O advogado Rafael Luiz Siewert, responsável pela defesa, explicou que o pedido para a realização do exame foi feito após uma análise do processo e uma entrevista com Amanda. A Justiça acatou o requerimento, autorizando a perícia oficial para avaliar as condições psíquicas da mulher.
A defesa aguarda a conclusão da perícia técnica, que poderá contribuir para o adequado esclarecimento das circunstâncias relacionadas ao caso e para a adoção das medidas processuais cabíveis
, informou o advogado.
Amanda permanece detida, uma vez que a prisão em flagrante foi convertida em prisão preventiva, além da necessidade do exame pericial já autorizado. O advogado ressaltou que o resultado da avaliação pode alterar o rumo das investigações:
Esse exame que vai nos nortear posteriormente em saber como é que vai ser os próximos passos do processo, porque dependendo do resultado a situação poderá ser modificada e eventualmente os outros processos que ela tenha também.
A prisão de Amanda ocorreu no dia 2 de junho, após investigações da Polícia Civil que revelaram que ela havia assumido uma identidade falsa. A mulher se apresentou como "Gabriele" e alegou ter fugido do Pará devido a maus-tratos e violência sexual.
A história de Amanda sensibilizou membros de uma igreja em Joinville, que passaram a ajudá-la financeiramente e a oferecer abrigo. Ela viveu com uma família da comunidade religiosa por cerca de 14 meses, sendo tratada como filha e até recebendo uma festa de aniversário em comemoração aos supostos 12 anos.

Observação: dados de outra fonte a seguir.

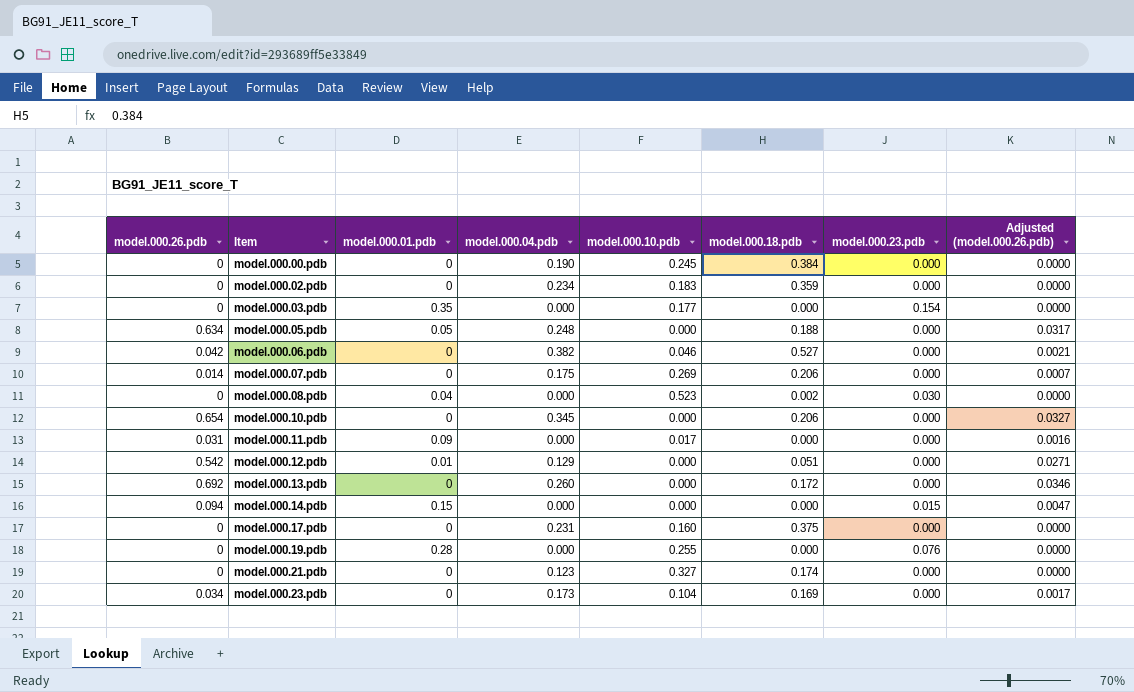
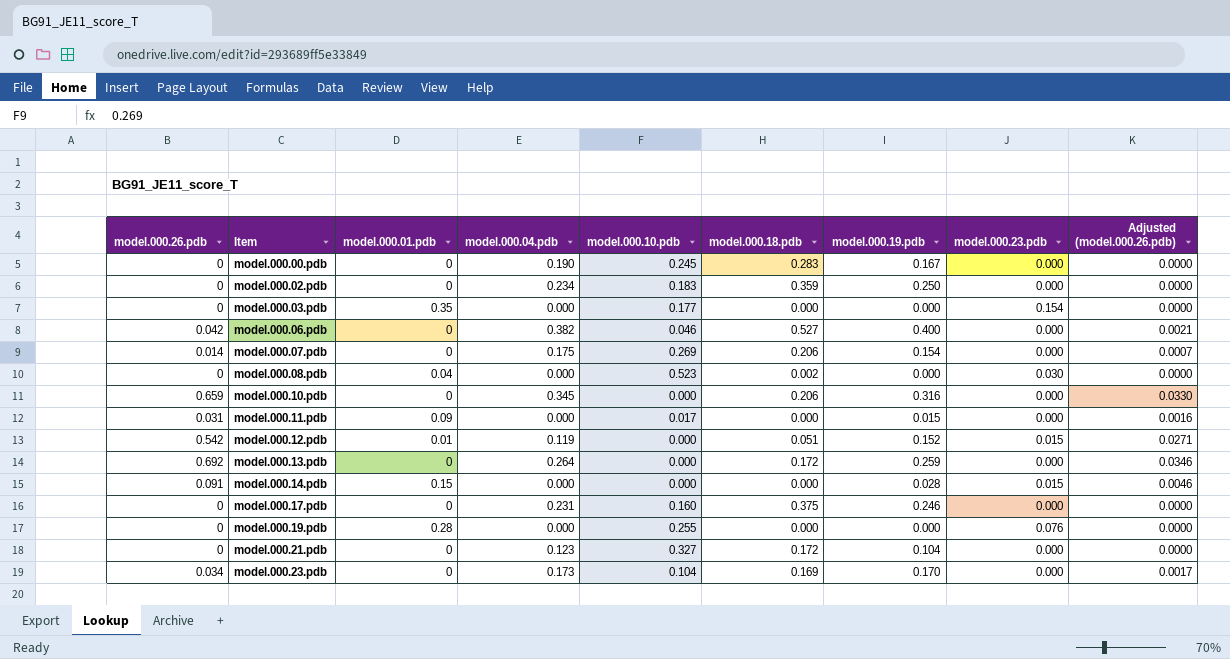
column model.000.19.pdb | position: none -> 7
row model.000.05.pdb: 0.634 | 0.05 | 0.248 | 0.000 | 0.188 | 0.000 | 0.0317 -> none
model.000.00.pdb | model.000.18.pdb: 0.384 -> 0.283
model.000.10.pdb | model.000.26.pdb: 0.654 -> 0.659
model.000.10.pdb | Adjusted (model.000.26.pdb): 0.0327 -> 0.0330
model.000.12.pdb | model.000.04.pdb: 0.129 -> 0.119
model.000.12.pdb | model.000.23.pdb: 0.000 -> 0.015
model.000.13.pdb | model.000.04.pdb: 0.260 -> 0.264
model.000.14.pdb | model.000.26.pdb: 0.094 -> 0.091
model.000.14.pdb | Adjusted (model.000.26.pdb): 0.0047 -> 0.0046
model.000.21.pdb | model.000.18.pdb: 0.174 -> 0.172

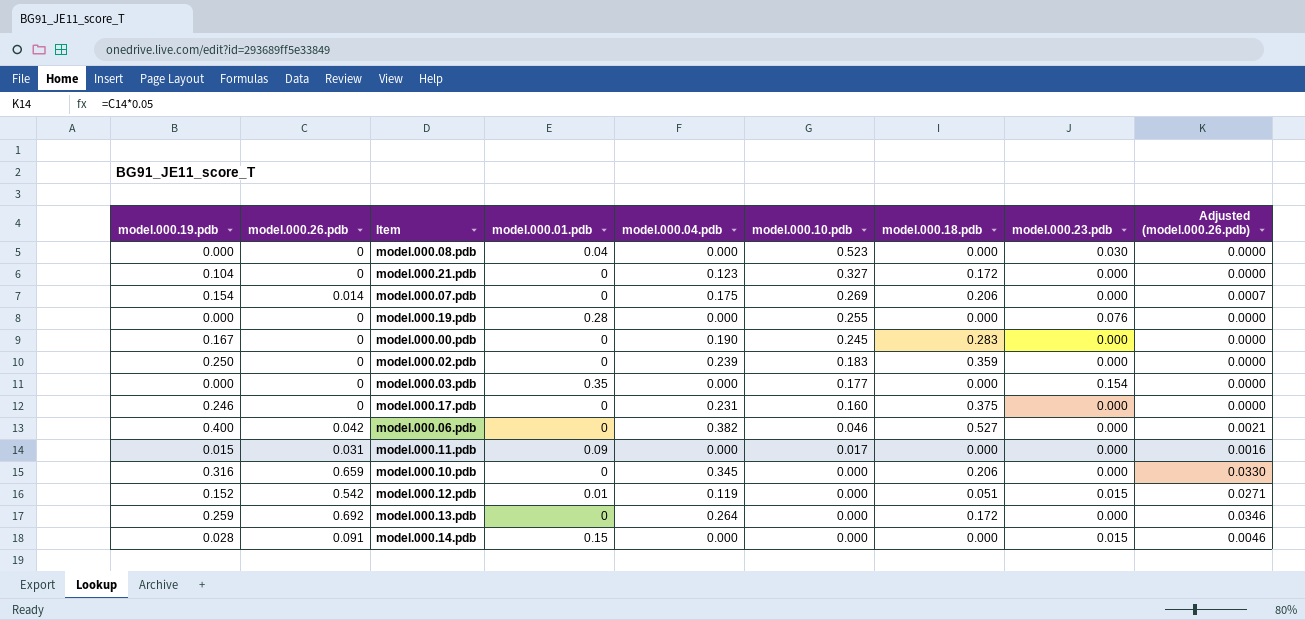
row order: Item ascending -> model.000.10.pdb descending
column model.000.19.pdb | position: 7 -> 1
row model.000.23.pdb: 0.034 | 0 | 0.173 | 0.104 | 0.169 | 0.170 | 0.000 | 0.0017 -> none
model.000.08.pdb | model.000.18.pdb: 0.002 -> 0.000
model.000.02.pdb | model.000.04.pdb: 0.234 -> 0.239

Para sustentar sua farsa, Amanda alegava ser autista e apresentava outras condições de saúde, justificando sua aparência adulta com traumas da infância que teriam afetado seu desenvolvimento físico. A investigação revelou que ela reproduzia comportamentos infantilizados, como o uso de mamadeiras e chupetas.
A fraude foi descoberta após uma denúncia de um familiar da família que a acolhia. Durante as investigações, a Polícia Civil confirmou que a suposta adolescente era, na verdade, uma mulher de 37 anos, que confessou ter utilizado uma identidade falsa. Amanda foi indiciada pelos crimes de falsa identidade e estelionato.
Além disso, a Polícia Civil investiga se Amanda adotou estratégias semelhantes em outros estados, como Rio de Janeiro, São Paulo, Minas Gerais, Goiás, Rio Grande do Sul e Santa Catarina. As autoridades também planejam rastrear contas bancárias que receberam transferências via Pix destinadas à investigada antes de ela se mudar para a casa da família.